Further the ACCM noted that as per Section 56(2)(viib) the fair market value of the shares shall be higher of value determined in accordance with prescribed method or value substantiated by the company to the satisfaction of Assessing Officer. The complainant had not disclosed the prescribed method and even the fair market value as per the prescribed method. Similarly, no value had been ascribed to shares of company. Therefore, the fair marketvalue of shares of the accused company could not be determined. Once the fair market value can not be determined, then it is also not determinable as to whether the aggregate consideration exceeding the face value of share exceeds the fair market value of shares or not. In the absence of aforementioned calculations, it would be impermissible to add any amount to the income of the company.
The ACCM opined that in absence of the aforementioned computation, there was no way to consider monies received towards capital as sum received as revenue for a financial year.
The ACCM next considered the plea that the company was incurring loses for past several years.
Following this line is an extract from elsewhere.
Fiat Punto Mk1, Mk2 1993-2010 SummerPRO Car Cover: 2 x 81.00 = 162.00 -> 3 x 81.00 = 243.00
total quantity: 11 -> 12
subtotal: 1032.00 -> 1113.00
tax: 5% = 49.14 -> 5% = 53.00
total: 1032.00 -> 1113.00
It was contended that based on Net Asset Value method, the fair market value of the shares of the company was NIL. The complainant placed on record copy of Technical Guide on Share Valuation issued by The Institute of Chartered Accountants of India (ICAI). It was noted that as per the guide, Discounted Cash Flow method (used in the valuation report) was described as most commonly used valuation technique and widely accepted by valuers. It was further mentioned that DCF method is appropriate for valuing start up projects or green field projects as these projects have little or no asset base or earnings which render the net asset method or multiple approaches inappropriate.
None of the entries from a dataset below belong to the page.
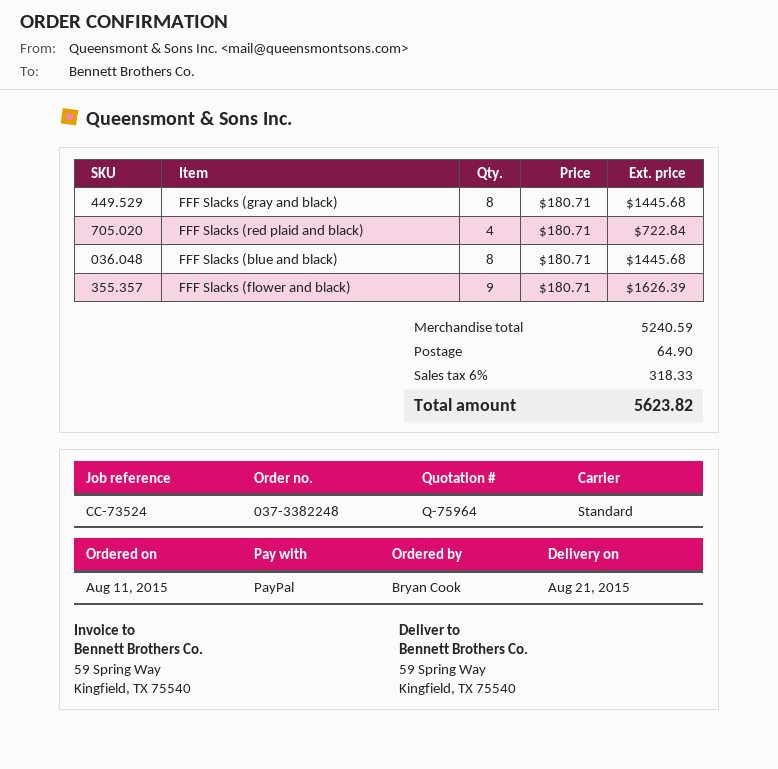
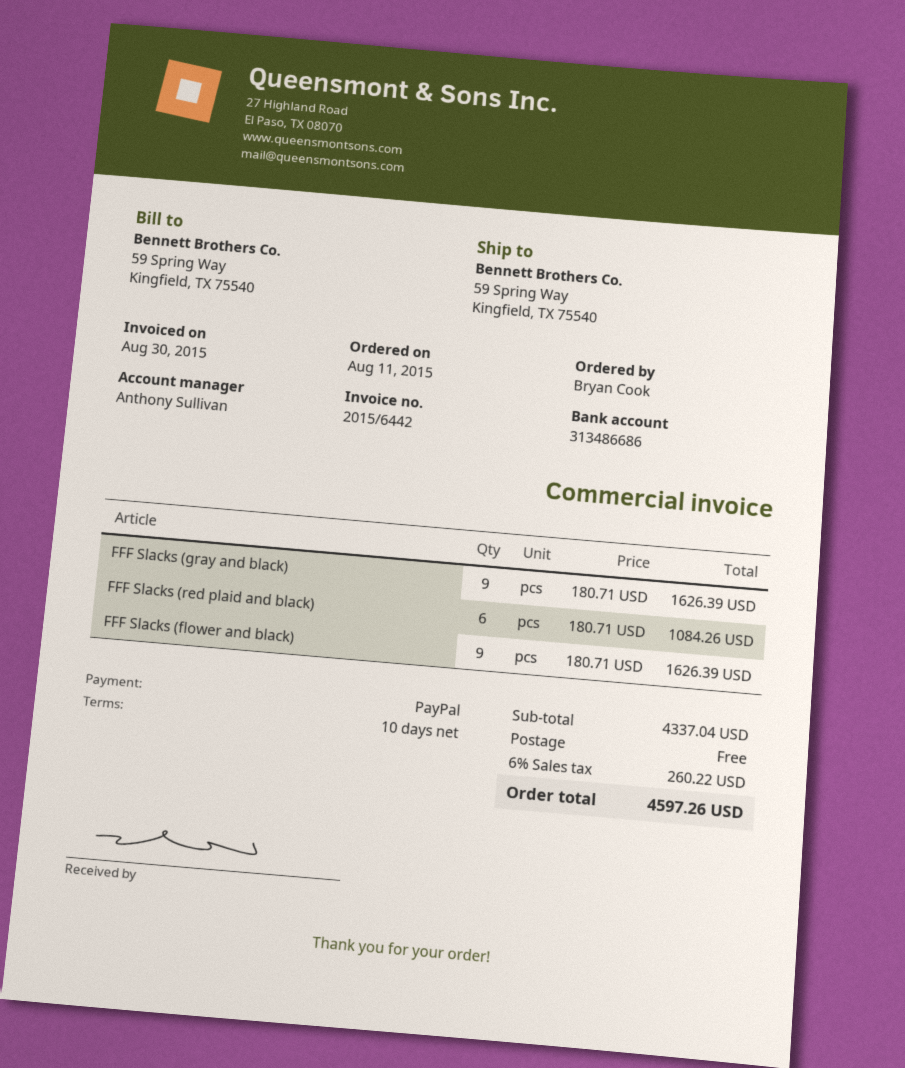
FFF Slacks (gray and black): 8 x 180.71 = 1445.68 -> 9 x 180.71 = 1626.39
FFF Slacks (red plaid and black): 4 x 180.71 = 722.84 -> 6 x 180.71 = 1084.26
FFF Slacks (blue and black): 8 x 180.71 = 1445.68 -> none
subtotal: 5240.59 -> 4337.04
shipping: 64.90 -> 0.00
tax: 6% = 318.33 -> 6% = 260.22
total: 5623.82 -> 4597.26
The ACCM opined that it was correct that the actual cash flows of the accused company did not meet the projections taken into consideration at the time of issuance of valuation report. However, the complainant prepared the cash flow statement of accused company (based on data and information available with complainant and MCA).
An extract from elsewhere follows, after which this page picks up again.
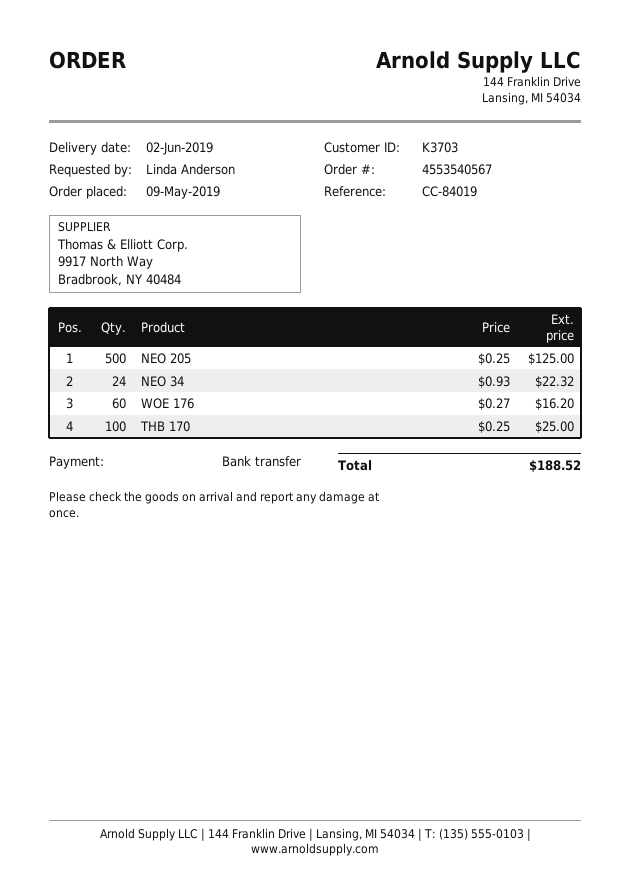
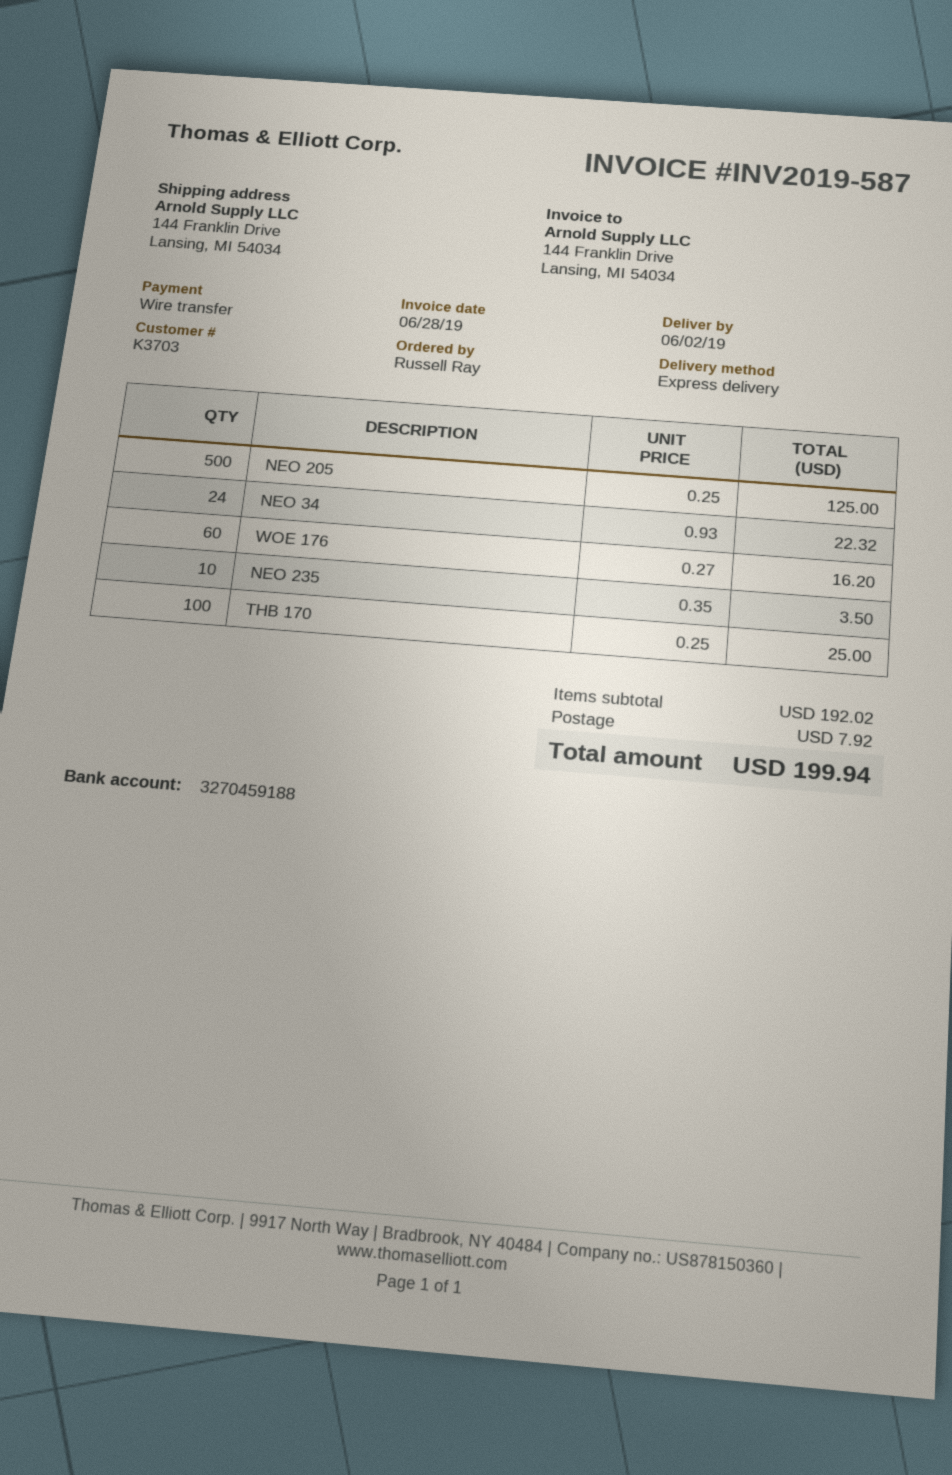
ordered by: Linda Anderson -> Russell Ray
NEO 235: none -> 10 x 0.35 = 3.50
shipping: none -> 7.92
total: 188.52 -> 199.94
The ACCM noted that as per cashflow statement the company’s losses were reducing year by year and from last two years company had cash profits. Further as against the allegation of offloading of shares to co-founder @ Rs.1 per share. The Co-founder in the statement made to the complainant stated that the reason for selling the shares @ Rs.1 per share was negative net worth of the company. However, after selling the shares, she gave an unsecured loan to the company showing her confidence in the company.
The ACCM opined that one of the best methods to value a startup is DCF method as other methods which take income, assets or net worth as basis for valuation of a business are bound to give negative value of business as none of these methods are forward looking and initially most startups incur losses because most businesses have a gestation period. It is not out of place to mention that the most famed internet based platforms like Amazon India, Flipkart, Zomato, Big Bazaar and Byju’s etc. are all incurring massive loses year after year and yet their shares are being subscribed to by all private equity investors valuing these platforms at tens of thousands of crores.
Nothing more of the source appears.